* _Work request_:
Give the listing again word for word, excluding the pictures it contains.

* _Records supplied_:
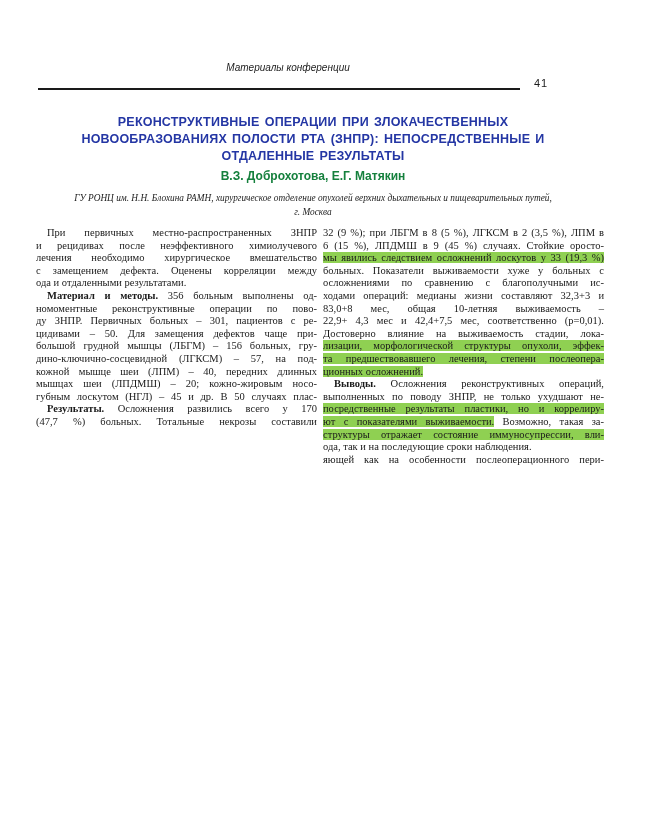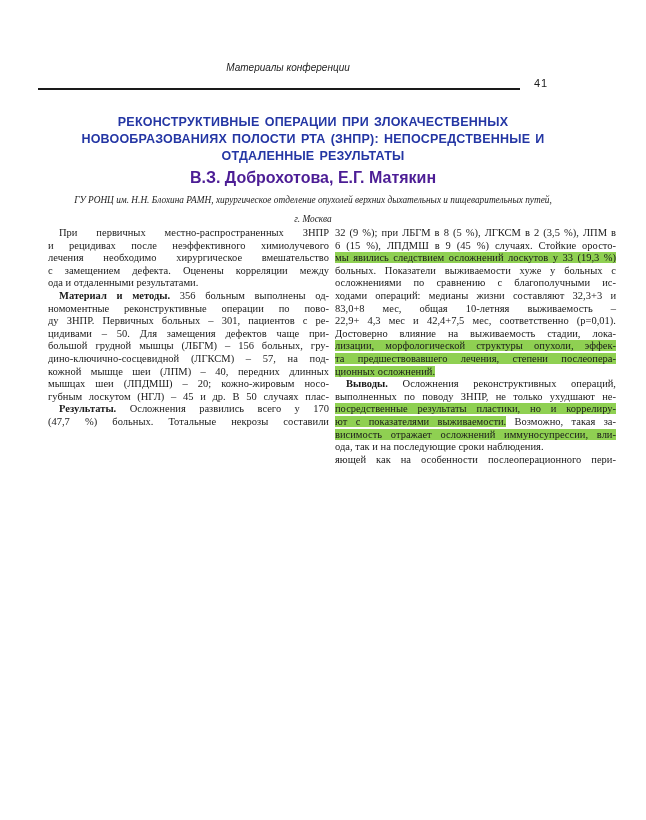--- a/index.html
+++ b/index.html
@@ -53,8 +53,8 @@
     text-align: center;
     font-family: "Liberation Sans", sans-serif;
     font-weight: bold;
-    font-size: 16px;
-    color: #4c1d95;
+    font-size: 12px;
+    color: #15803d;
   }
   .affiliation {
     position: absolute;

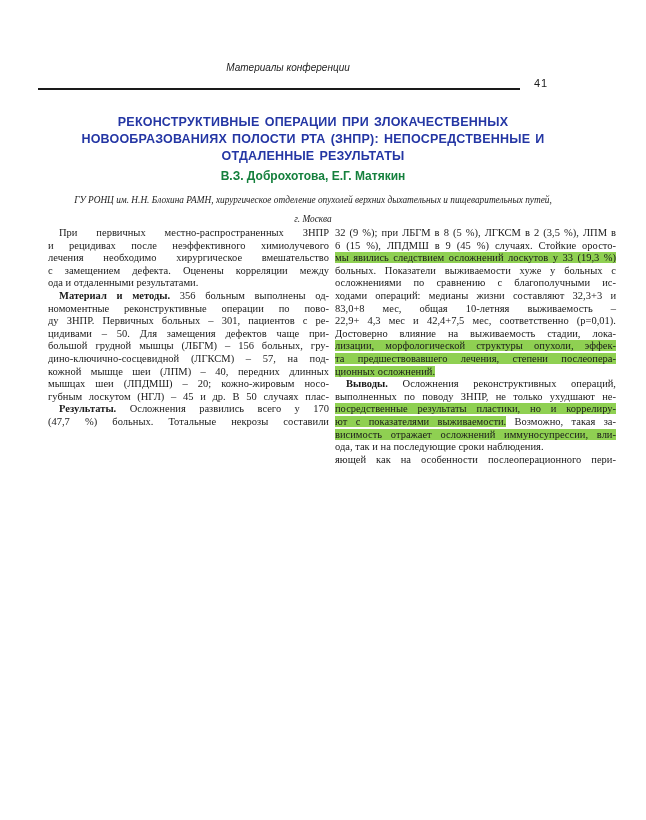--- a/index.html
+++ b/index.html
@@ -62,7 +62,7 @@
     text-align: center;
     font-style: italic;
     font-size: 9.3px;
-    line-height: 19px;
+    line-height: 14px;
     color: #222;
   }
   .columns {

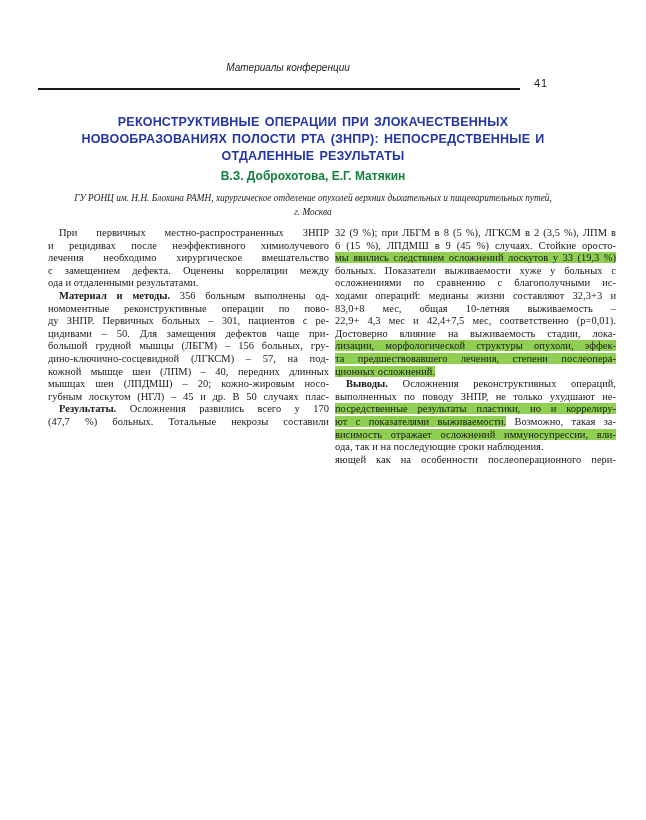--- a/index.html
+++ b/index.html
@@ -67,7 +67,7 @@
   }
   .columns {
     position: absolute;
-    top: 227px; left: 48px; width: 568px;
+    top: 227px; left: 36px; width: 568px;
     display: flex;
     gap: 6px;
   }

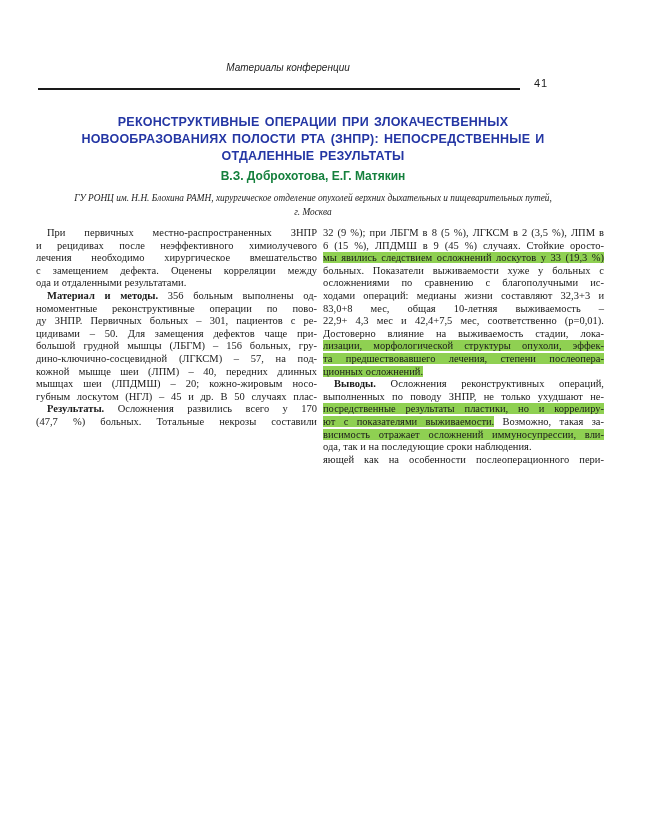--- a/index.html
+++ b/index.html
@@ -134,7 +134,7 @@
         <div class="line"><span>выполненных по поводу ЗНПР, не только ухудшают не-</span></div>
         <div class="line"><span class="hl">посредственные результаты пластики, но и коррелиру-</span></div>
         <div class="line"><span class="hl">ют с показателями выживаемости.</span><span> Возможно, такая за-</span></div>
-        <div class="line"><span class="hl">висимость отражает осложнений иммуносупрессии, вли-</span></div>
+        <div class="line"><span class="hl">структуры отражает состояние иммуносупрессии, вли-</span></div>
         <div class="line para-end"><span>ода, так и на последующие сроки наблюдения.</span></div>
         <div class="line"><span>яющей как на особенности послеоперационного пери-</span></div>
       </div>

* _Written reply_:
--- a/index.html
+++ b/index.html
@@ -53,8 +53,8 @@
     text-align: center;
     font-family: "Liberation Sans", sans-serif;
     font-weight: bold;
-    font-size: 16px;
-    color: #4c1d95;
+    font-size: 12px;
+    color: #15803d;
   }
   .affiliation {
     position: absolute;

--- a/index.html
+++ b/index.html
@@ -62,7 +62,7 @@
     text-align: center;
     font-style: italic;
     font-size: 9.3px;
-    line-height: 19px;
+    line-height: 14px;
     color: #222;
   }
   .columns {

--- a/index.html
+++ b/index.html
@@ -67,7 +67,7 @@
   }
   .columns {
     position: absolute;
-    top: 227px; left: 48px; width: 568px;
+    top: 227px; left: 36px; width: 568px;
     display: flex;
     gap: 6px;
   }

--- a/index.html
+++ b/index.html
@@ -134,7 +134,7 @@
         <div class="line"><span>выполненных по поводу ЗНПР, не только ухудшают не-</span></div>
         <div class="line"><span class="hl">посредственные результаты пластики, но и коррелиру-</span></div>
         <div class="line"><span class="hl">ют с показателями выживаемости.</span><span> Возможно, такая за-</span></div>
-        <div class="line"><span class="hl">висимость отражает осложнений иммуносупрессии, вли-</span></div>
+        <div class="line"><span class="hl">структуры отражает состояние иммуносупрессии, вли-</span></div>
         <div class="line para-end"><span>ода, так и на последующие сроки наблюдения.</span></div>
         <div class="line"><span>яющей как на особенности послеоперационного пери-</span></div>
       </div>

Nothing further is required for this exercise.